Sigmoid triplet hardness sequencing for triplet loss
The Triplet loss and other similarity-based approaches including Siamese twin networks and Generative models suffer from two major issues in general. This is being researched heavily and there are various handling strategies are shared in the community [7]
The overfitting nature of similarity-based model also gives rise to another major issue known as model collapse. When a model does not find a proper gradient for long, it starts generating same embeddings for all. Simply speaking the features fall to 1, this means that the loss falls down to margin value, this is how model collapse is detected.
A triplet network needs to start off with easy triplets in order to not take too much of a loss from the start and eventually collapse, hence semi-hard approach is preferred over hardest negative mining. However semi-hard triplets are not informative in terms of being limited in by the batch size, hence the model does not learn much. In order to control this smart mining[9] approach was introduced which controlled the hardness.
However, non-linearity and exposure to the whole dataset in a random order can also be realized by below means,
- Variation in hardness which is very essential for the model to actually explore the loss plot.
- Introducing the model to each class as a reference at-least once, which doesn’t happen in huge datasets due to random selection of triplet references.

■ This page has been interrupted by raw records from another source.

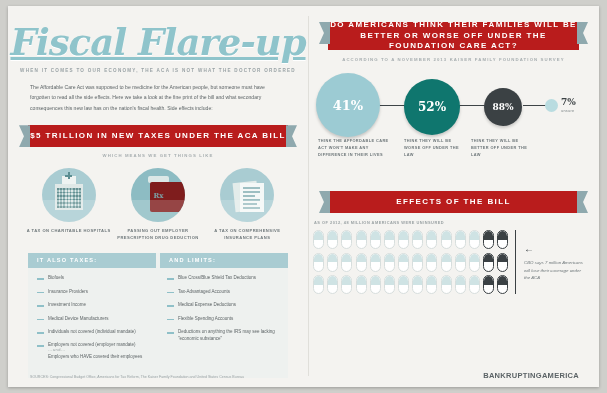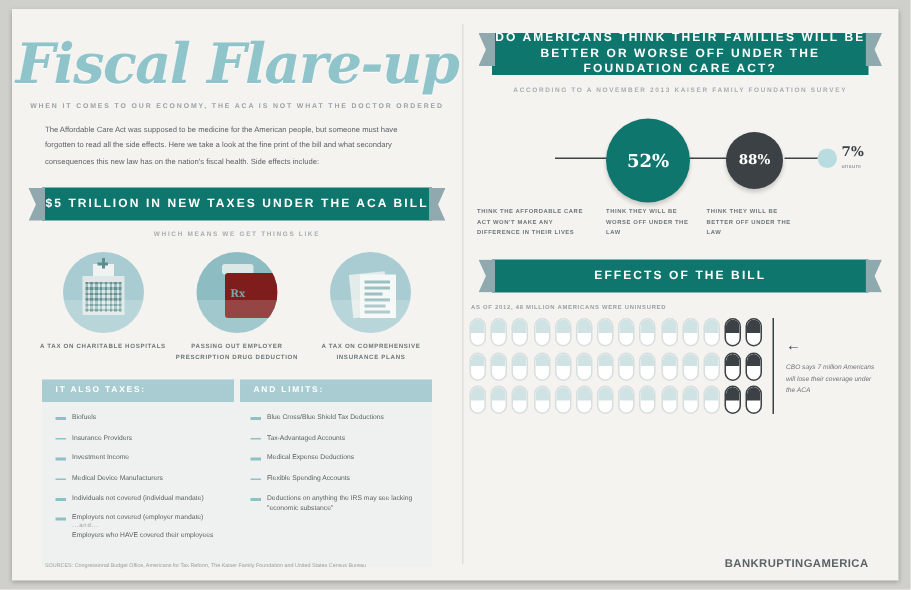--- a/index.html
+++ b/index.html
@@ -31,6 +31,7 @@
     font-size: 37px; letter-spacing: -1px;
     color: #8fc4cb;
     text-shadow: 0 1px 0 #ffffff;
+    text-decoration: underline;
   }
   .subtitle {
     margin-top: 4px; text-align: center;

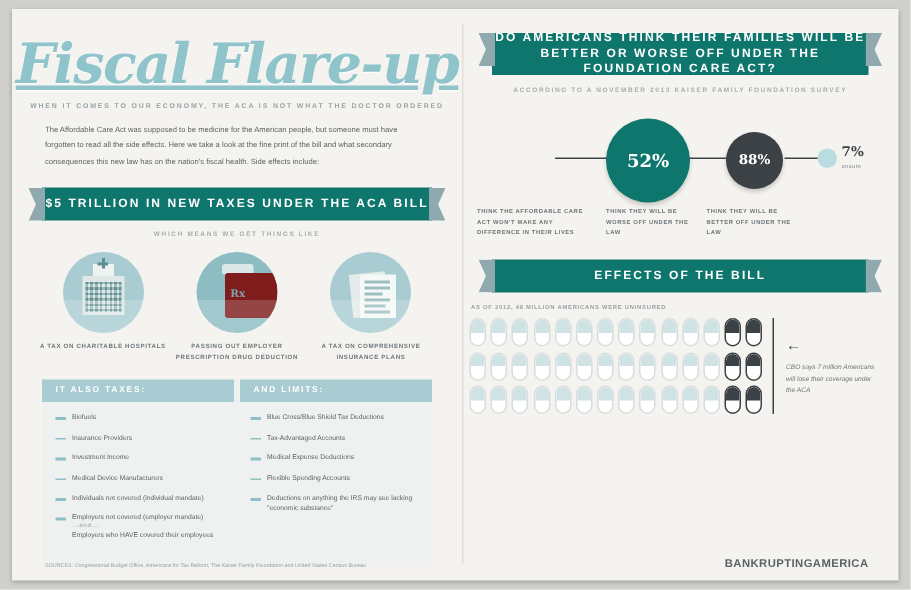--- a/index.html
+++ b/index.html
@@ -47,7 +47,7 @@
   
   .ribbon {
     position: relative; height: 22px;
-    background: #0f766e;
+    background: #b91c1c;
     display: flex; align-items: center; justify-content: center;
     color: #ffffff; font-weight: bold;
     letter-spacing: 1.4px; font-size: 8px;

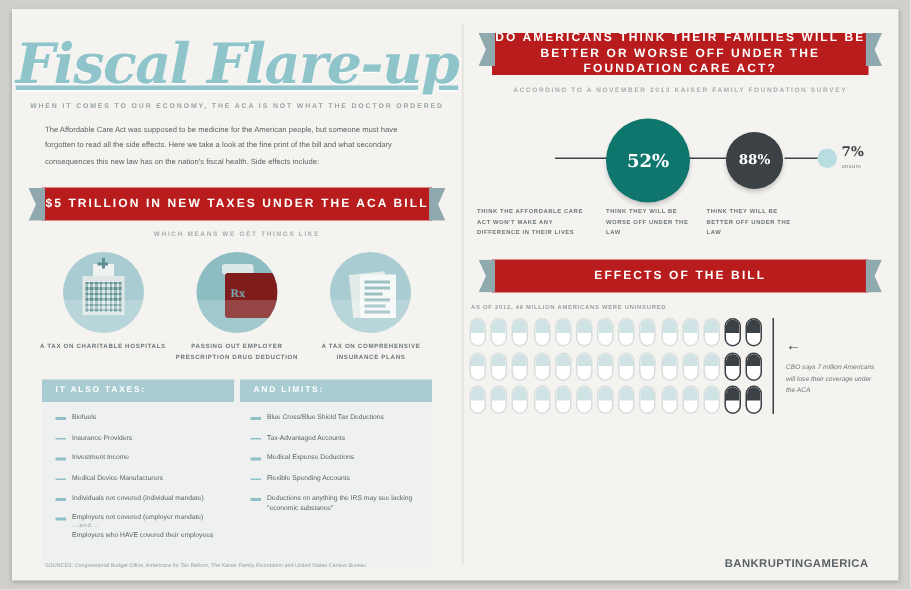--- a/index.html
+++ b/index.html
@@ -303,6 +303,9 @@
       <div class="stat-line" style="left:62px;width:36px;"></div>
       <div class="stat-line" style="left:150px;width:28px;"></div>
       <div class="stat-line" style="left:215px;width:24px;"></div>
+      <div class="bub b1" style="left:8px;top:1px;width:64px;height:64px;font-size:13px;">
+        <span>41%</span>
+      </div>
       <div class="bub b2" style="left:96px;top:7px;width:56px;height:56px;font-size:12px;">
         <span>52%</span>
       </div>

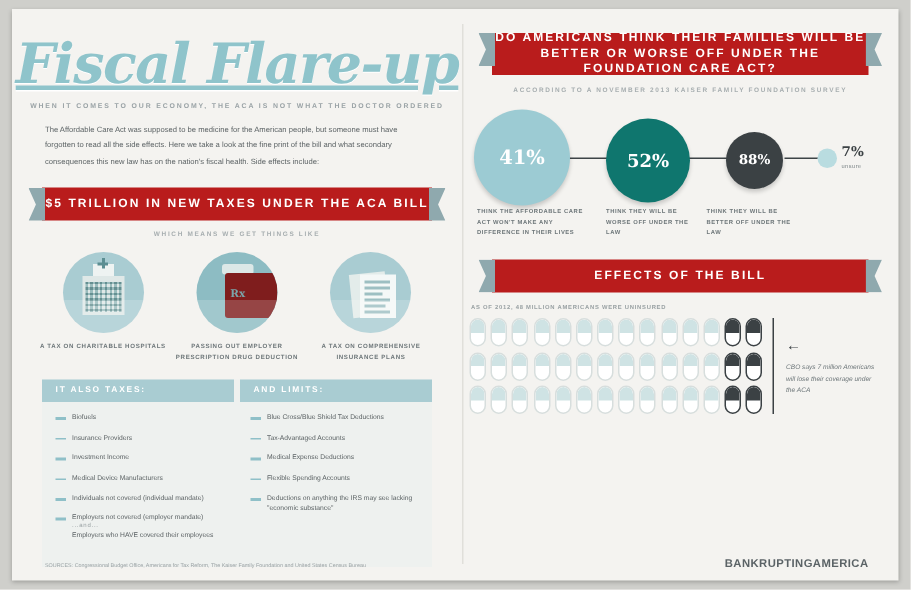--- a/index.html
+++ b/index.html
@@ -323,7 +323,7 @@
       <div class="stat-cap" style="left:163px;width:58px;">THINK THEY WILL BE BETTER OFF UNDER THE LAW</div>
     </div>
 
-    <div class="ribbon-wrap" style="margin-top:9px;">
+    <div class="ribbon-wrap" style="margin-top:27px;">
       <div class="ribbon">EFFECTS OF THE BILL</div>
     </div>
 

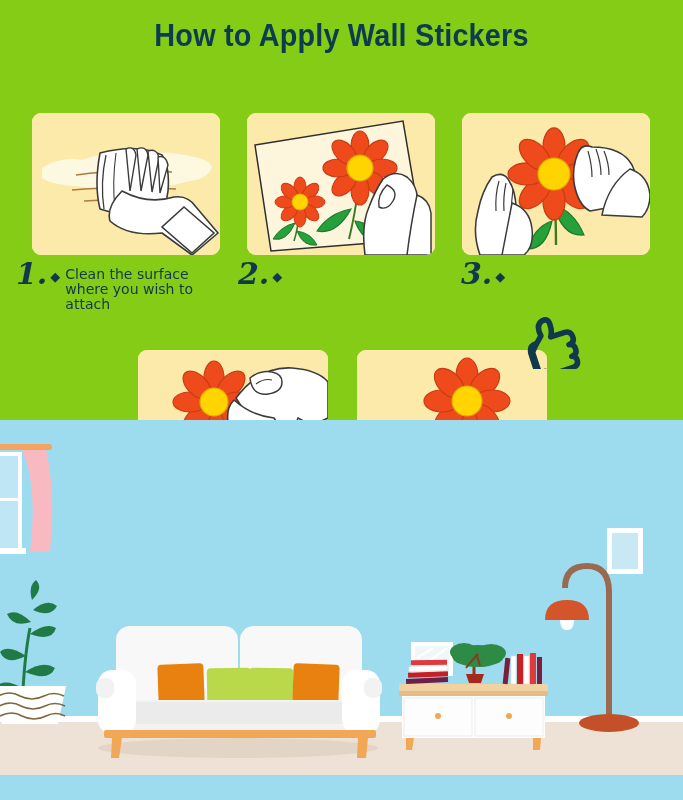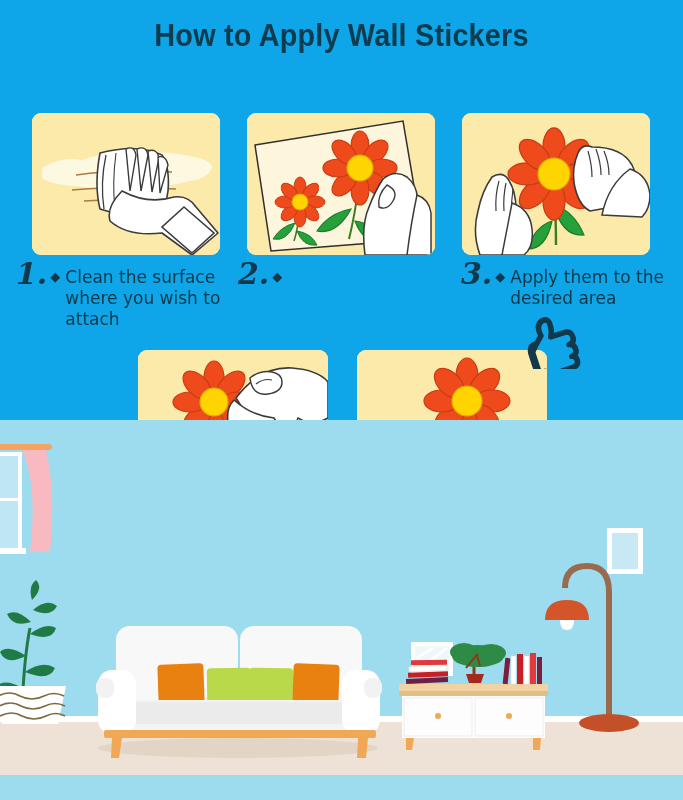--- a/index.html
+++ b/index.html
@@ -16,7 +16,7 @@
     width: 683px;
     height: 800px;
     overflow: hidden;
-    background: #0ea5e9;
+    background: #84cc16;
     text-decoration: underline;
   }
 

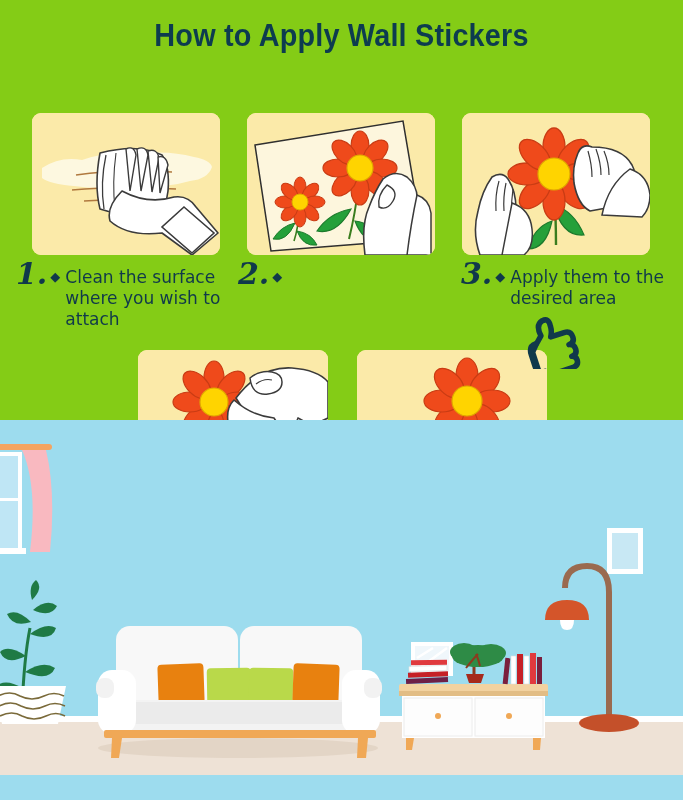--- a/index.html
+++ b/index.html
@@ -73,8 +73,8 @@
   }
   .step-text {
     font-family: "DejaVu Sans", sans-serif;
-    font-size: 17px;
-    line-height: 21px;
+    font-size: 14px;
+    line-height: 15px;
     color: #10394b;
     padding-top: 6px;
   }

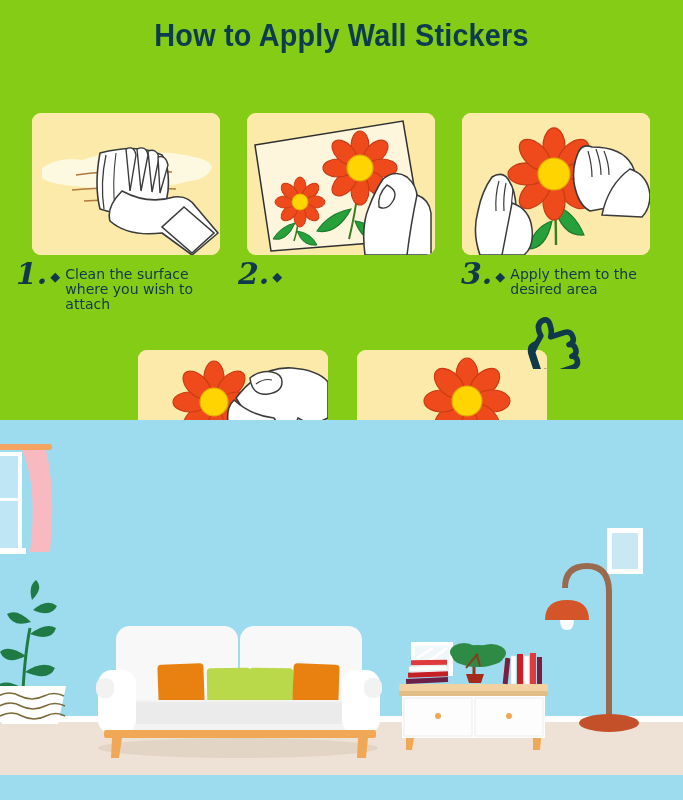--- a/index.html
+++ b/index.html
@@ -219,7 +219,6 @@
     <div class="caption" style="left:-1px; top:148px; width:205px;">
       <span class="step-num">3.</span>
       <span class="step-dot">◆</span>
-      <span class="step-text">Apply them to the desired area</span>
     </div>
   </div>
 

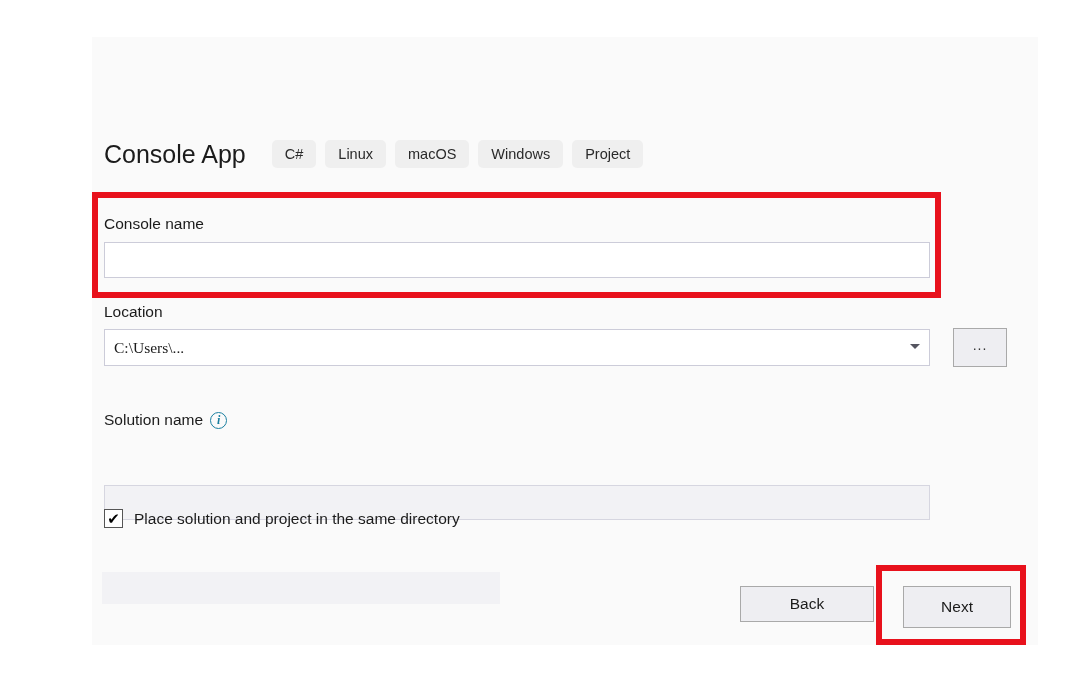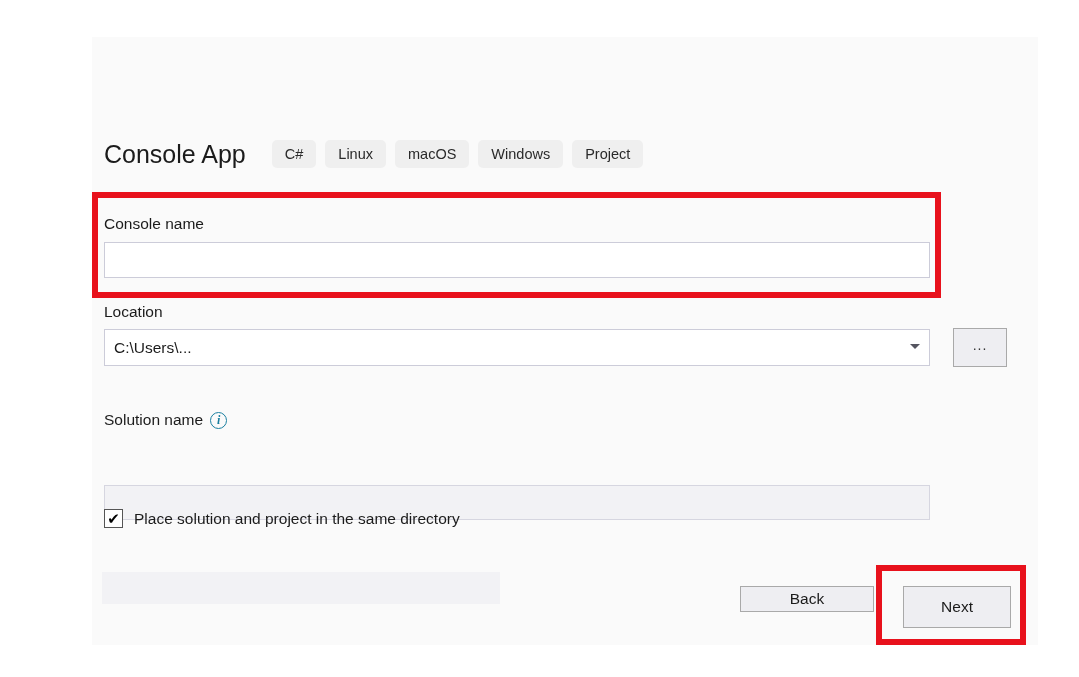--- a/index.html
+++ b/index.html
@@ -103,6 +103,7 @@
     top: 292px;
     width: 826px;
     height: 37px;
+    font-family: Liberation Serif, serif;
   }
   #location-dropdown-arrow {
     position: absolute;

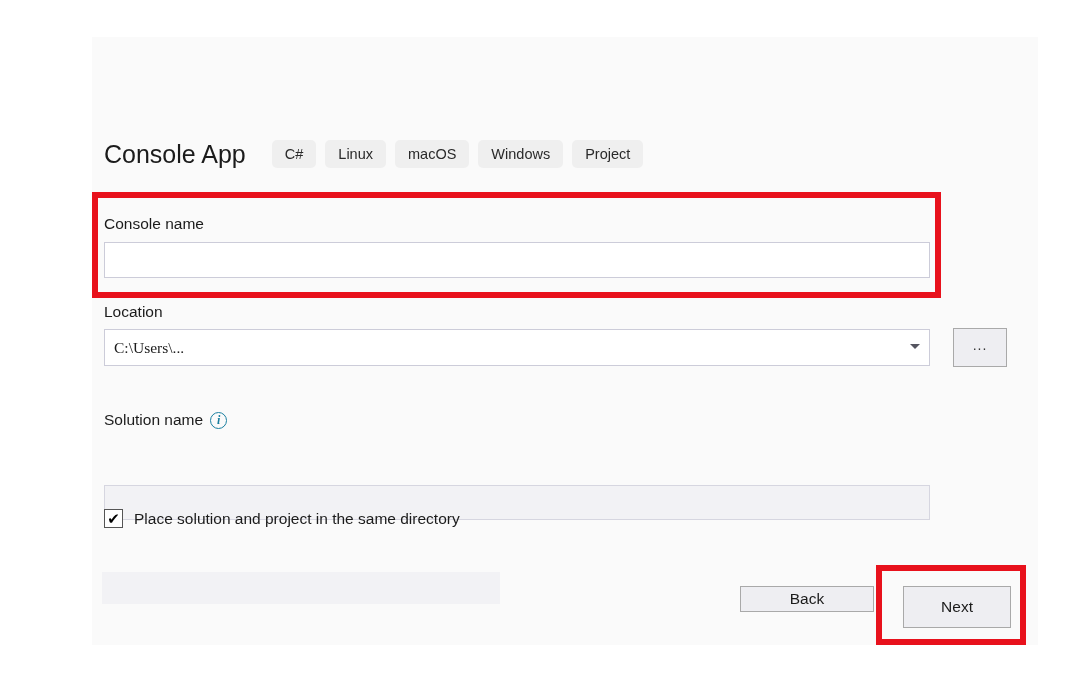--- a/index.html
+++ b/index.html
@@ -220,7 +220,7 @@
     justify-content: center;
     cursor: default;
   }
-  #back-button { left: 648px; top: 549px; width: 134px; height: 26px; }
+  #back-button { left: 648px; top: 549px; width: 134px; height: 36px; }
   #next-button { left: 811px; top: 549px; width: 108px; height: 42px; }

Extending the use of the control parameter introduced in smart mining technique described above, we propose a new variable hardness sequencing approach. In this approach we do a random sampling in the with number of classes to find randomly distributed indices with just one instance of each class. We keep repeating the process and add the resulting list to a master list of size defined by the total training triplets till no more of these lists can be accommodated, the rest of the master list is filled with another random sampling of remaining master list size.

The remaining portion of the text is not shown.